Bir zamanlar bir makale okumuştum, “Balzac’ın Uzun Cümlesi” diye. Dünya edebiyatında en uzun cümleleri kuran bir yazar olarak bilinir Balzac. Bir sahife tamamen bir cümledir. Hatta ikinci sahifeye taşan cümleleri de olur.
Bediüzzaman da Türk edebiyatının en uzun cümleleri kuran bir yazarıdır demek yerinde bir hükümdür. Birçok uzun cümlesi var. Uzun cümle kurmak yazarlar için zor bir tecrübedir çünkü uzun cümle herşeyden önce büyük bir muhayyile meselesidir. Muhayyile yani anlatacağınız şeyi hayalinizde şekillendirmeniz gerekir, sonra onu ifadeye dökmek gerekir.
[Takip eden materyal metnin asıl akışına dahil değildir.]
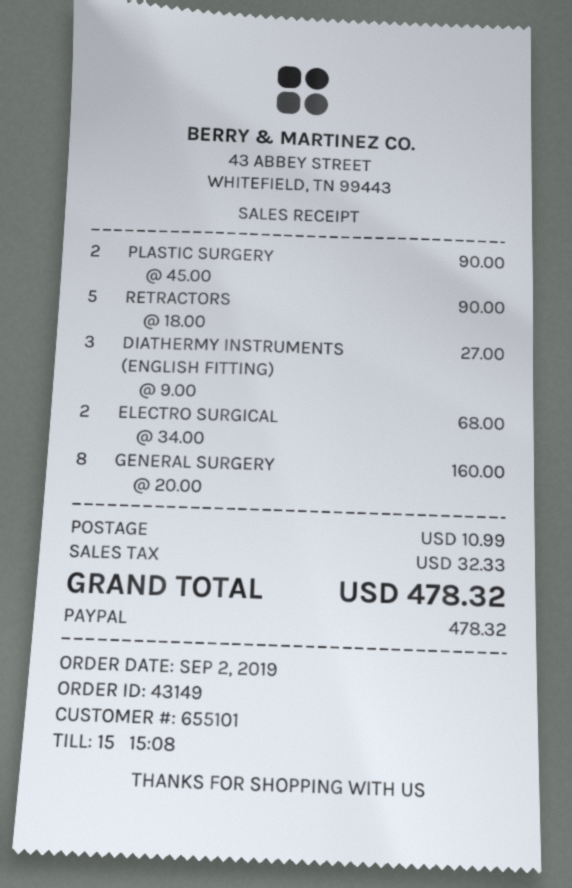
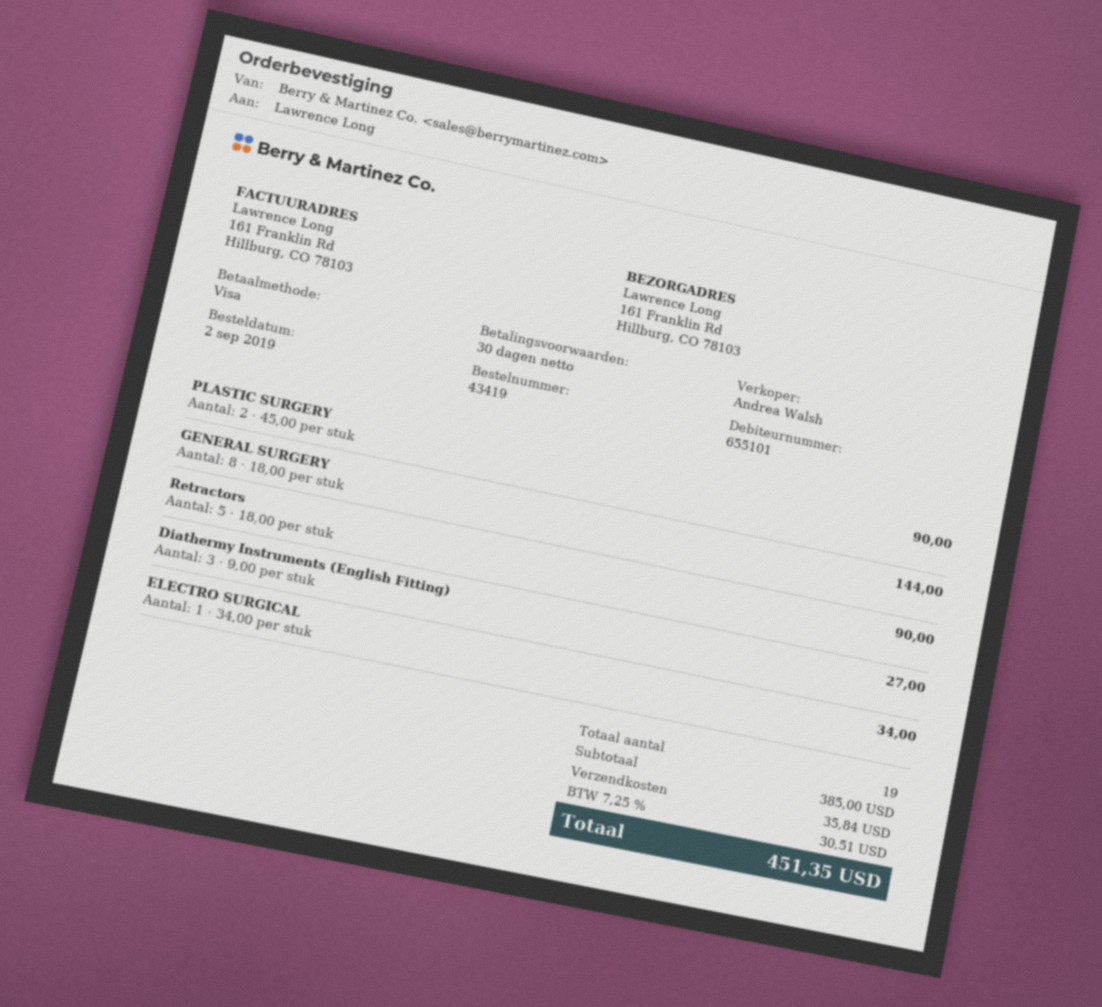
order number: 43149 -> 43419
payment method: PayPal -> Visa
ELECTRO SURGICAL: 2 x 34.00 = 68.00 -> 1 x 34.00 = 34.00
GENERAL SURGERY: 8 x 20.00 = 160.00 -> 8 x 18.00 = 144.00
shipping: 10.99 -> 35.84
tax: 32.33 -> 30.51
total: 478.32 -> 451.35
Mesela Beni Candan usandırdı şiiri Fuzuli’nin büyük bir hayal mahsulüdür. Ordaki imajı tasarlayan zihin ve onu ifadeye döken kalem ne kadar harikadır. Nasıl Süleymaniye büyük bir hayalin mahsulü ise büyük sanat eserleri de büyük hayallerin neticesidir.
Şebi hicran yanar canım döker kan çeşmi giryanım
Uyarır halkı efkanım kara bahtım uyanmaz mı?
Sevgiliden ayrıldığım gece ağlayan gözlerim kan döker, öyle ağlarım ki figanım halkı uyandırır ama kara bahtımı uyandırmaz. Bu tatlı ve hatarsız bir şikayettir, bir rivayette yukarı, bir yorumda ise aşağı yani insana dönüktür.
Elhüccet’üz Zehra’daki bir cümleyi sabah okudum, bir daha okudum uzunluğuna hayret ettim.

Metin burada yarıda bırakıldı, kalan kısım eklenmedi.